DrugBank is an online database that contains chemical, pharmacological and pharmaceutical information about drugs and comprehensive drug target information [
33]. Fields such as “name”, “synonyms” and “international-brands” in DrugBank can be extracted to build a drug name dictionary.
Kyoto Encyclopedia of Genes and Genomes (KEGG) DRUG is a drug information resource for approved drugs in Japan, USA and Europe [
34]. The “Name” field in KEGG DRUG can be used for the creation of drug name dictionary.
Pharmacogenomics Knowledgebase (PharmGKB) is a comprehensive resource that curates knowledge about the impact of genetic variation on drug response [
35]. It provides a drug list and the “name”, “generic names” and “trade names” fields in the drug list can be collected to construct a drug name dictionary.
Comparative Toxicogenomics Database (CTD) is a publicly available database that provides manually curated information about chemical-gene interactions, chemical-disease and gene-disease relationships [
36]. The “ChemicalName” field can be extracted to build a drug name dictionary.
RxNorm is a standardized nomenclature for clinical drugs [
37]. It is created by the United States National Library of Medicine (NLM) to let various systems using different drug nomenclatures share and exchange data efficiently. The “ingredient (IN)” and “brand name (BN)” fields can be extracted to build a drug name dictionary.
RxTerms is a drug interface terminology derived from RxNorm for prescription writing or medication history recording [
38]. The “FULL_GENERIC_NAME”, “BRAND_NAME” and “DISPLAY_NAME” fields can be used to build a drug name dictionary.
Drugs@FDA is provided by the United States Food and Drug Administration (FDA). It contains information about FDA-approved drug names, generic prescription, over-the-counter human drugs, etc. Drug names can be extracted from the “drug name” and “activeingred” fields of Drugs@FDA.
Therapeutic Targets Database (TTD) is a database that provides information about therapeutic targets and corresponding drugs [
39]. It contains many drugs including approved, clinical trial and experimental drugs. The “Name”, “Synonyms” and “Trade Name” fields in TTD can be collected to build a drug dictionary.
Chemical Entities of Biological Interest (ChEBI) is a freely available dictionary of molecular entities [
40]. In addition, it incorporates an ontological classification, whereby the relationships between molecular entities, classes of entities and their parents, children and siblings are specified. The fields such as “ChEBI name”, “International Nonproprietary Name (INN)” and “Synonyms” can be extracted for dictionary creation. Moreover, the class information in ChEBI ontology can be used to classify drugs.
Medical Subject Headings (MeSH) is a controlled vocabulary thesaurus from NLM. It consists of sets of terms named descriptors [
41]. MeSH descriptors are used for indexing, cataloging and searching for biomedical and health-related information and documents. MeSH descriptors are divided into 16 categories. Each category is further divided into some subcategories. Within each subcategory, descriptors are organized in a hierarchical structure. The category “D” covers drugs and chemicals. Terms belonging to category “D” can be extracted to build a drug dictionary.
PubChem is a public repository for biological properties of small molecules [
42]. It consists of three interconnected databases: PubChem Substance, PubChem Compound and PubChem BioAssay. PubChem Substance contains entries of mixtures, extracts, complexes and uncharacterized substances and provides synonyms of the substances. PubChem Compound is a subset of PubChem Substance. It contains pure and characterized chemical compounds but no synonyms. In order to build a high quality dictionary consisting of as many synonyms as possible, names and synonyms of PubChem Substance entries that have links to PubChem Compound entries are usually collected.

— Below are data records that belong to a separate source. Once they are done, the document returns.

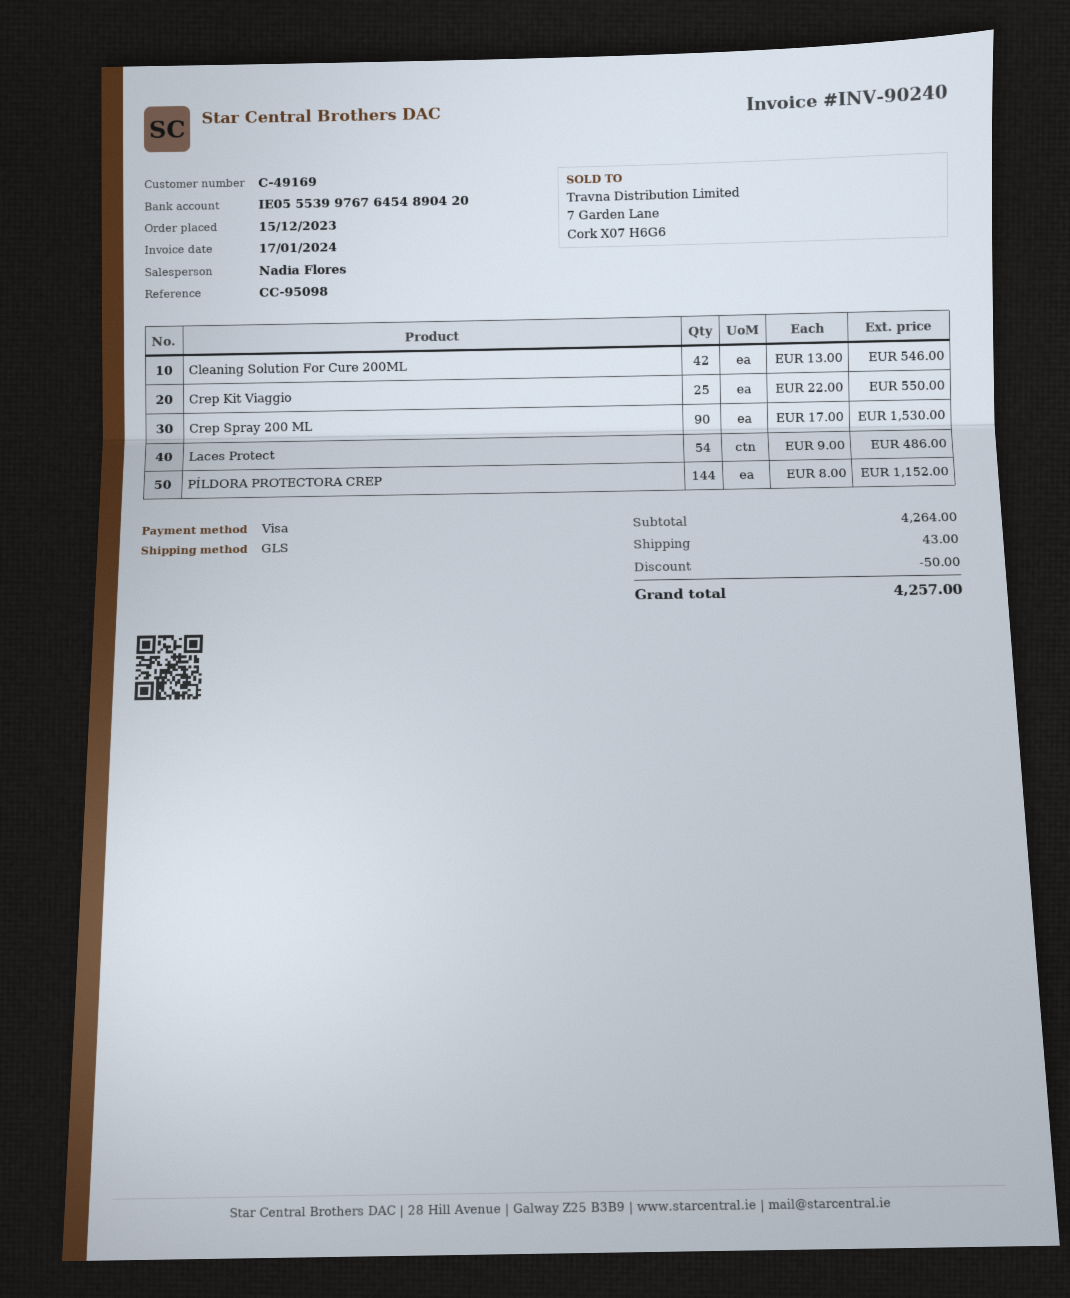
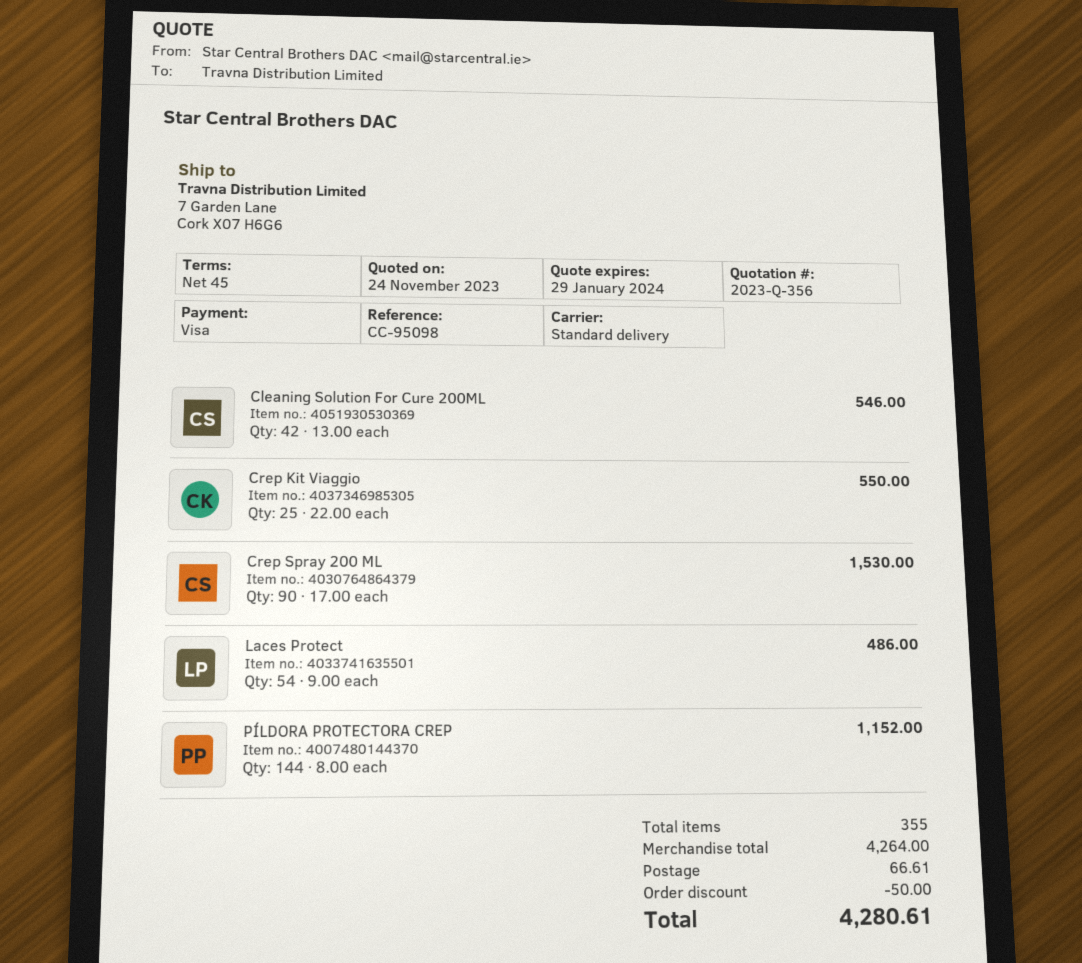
shipping method: GLS -> standard
shipping: 43.00 -> 66.61
total: 4257.00 -> 4280.61

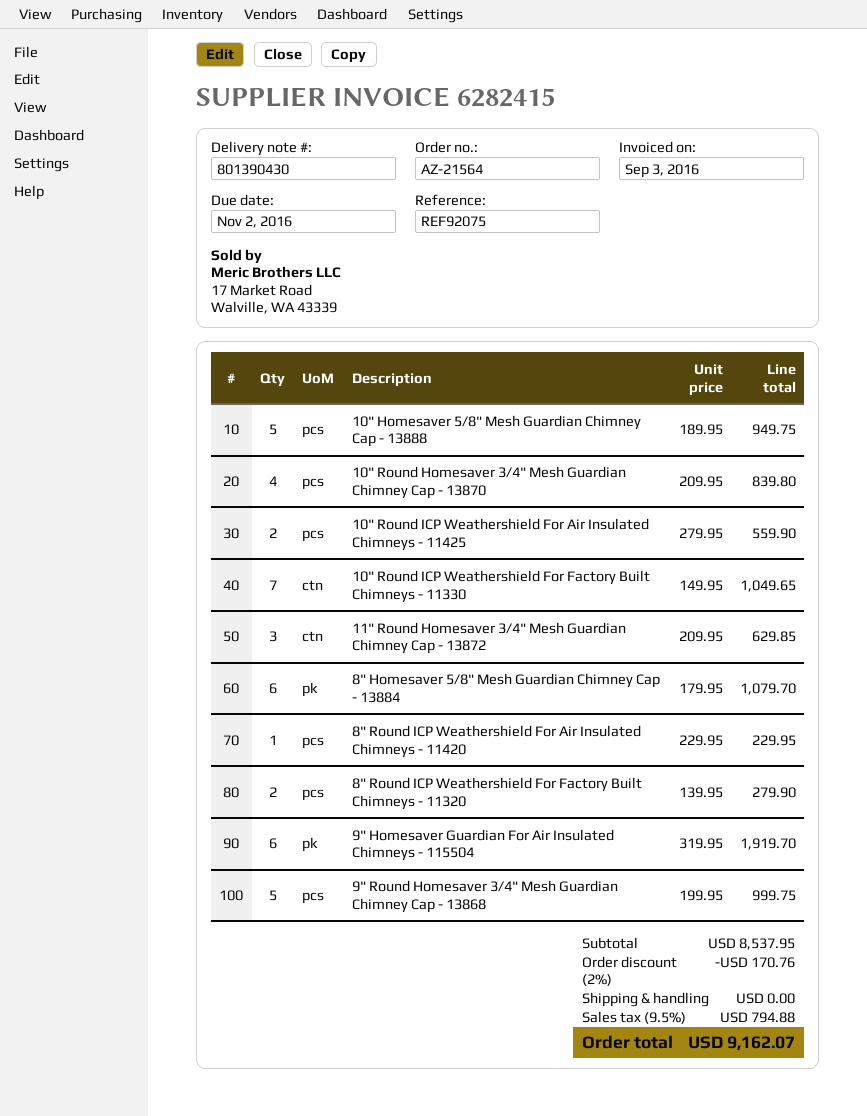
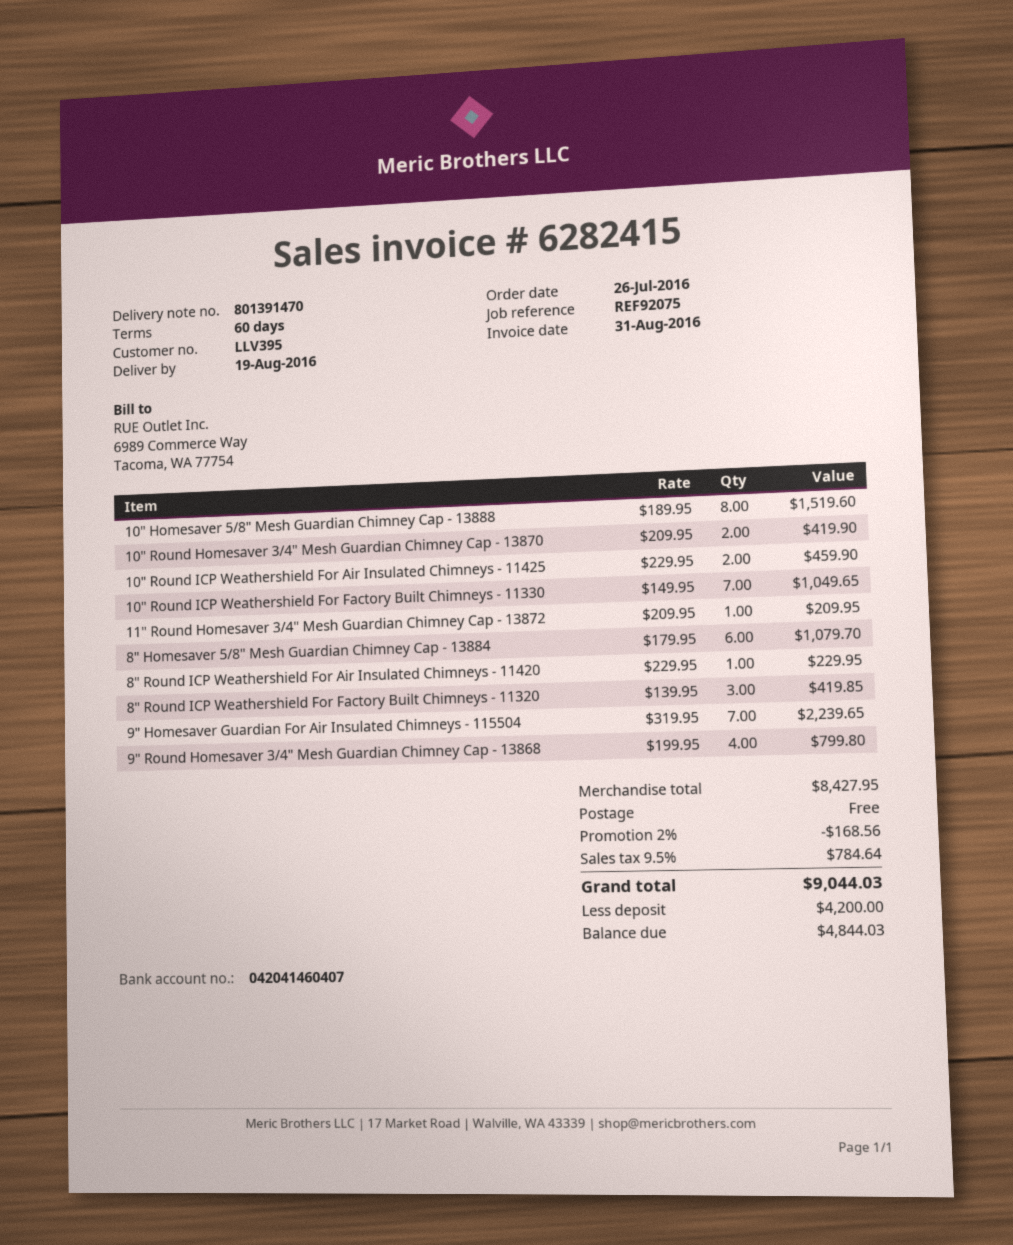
delivery note number: 801390430 -> 801391470
invoice date: 2016-09-03 -> 2016-08-31
10" Homesaver 5/8" Mesh Guardian Chimney Cap - 13888: 5 x 189.95 = 949.75 -> 8 x 189.95 = 1519.60
10" Round Homesaver 3/4" Mesh Guardian Chimney Cap - 13870: 4 x 209.95 = 839.80 -> 2 x 209.95 = 419.90
10" Round ICP Weathershield For Air Insulated Chimneys - 11425: 2 x 279.95 = 559.90 -> 2 x 229.95 = 459.90
11" Round Homesaver 3/4" Mesh Guardian Chimney Cap - 13872: 3 x 209.95 = 629.85 -> 1 x 209.95 = 209.95
8" Round ICP Weathershield For Factory Built Chimneys - 11320: 2 x 139.95 = 279.90 -> 3 x 139.95 = 419.85
9" Homesaver Guardian For Air Insulated Chimneys - 115504: 6 x 319.95 = 1919.70 -> 7 x 319.95 = 2239.65
9" Round Homesaver 3/4" Mesh Guardian Chimney Cap - 13868: 5 x 199.95 = 999.75 -> 4 x 199.95 = 799.80
subtotal: 8537.95 -> 8427.95
discount: 2% = 170.76 -> 2% = 168.56
tax: 9.5% = 794.88 -> 9.5% = 784.64
total: 9162.07 -> 9044.03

Unified Medical Language System (UMLS) Metathesaurus is a large, multi-purpose, and multi-lingual thesaurus that contains millions of biomedical and health related concepts from over 100 vocabularies, their synonymous names and relationships among them [
43]. Each concept in UMLS Metathesaurus is assigned to at least one semantic type. The concepts in the UMLS Metathesaurus with semantic types such as “Pharmacological Substance (PHSU)” and “Antibiotics (ANTB)” can be collected to build a drug dictionary.
The joint chemical dictionary (Jochem) is a dictionary developed for the identification of drugs and small molecules in texts. It combines information from UMLS, MeSH, ChEBI, and so on [
44]. Concepts in Jochem can be extracted to build a drug dictionary.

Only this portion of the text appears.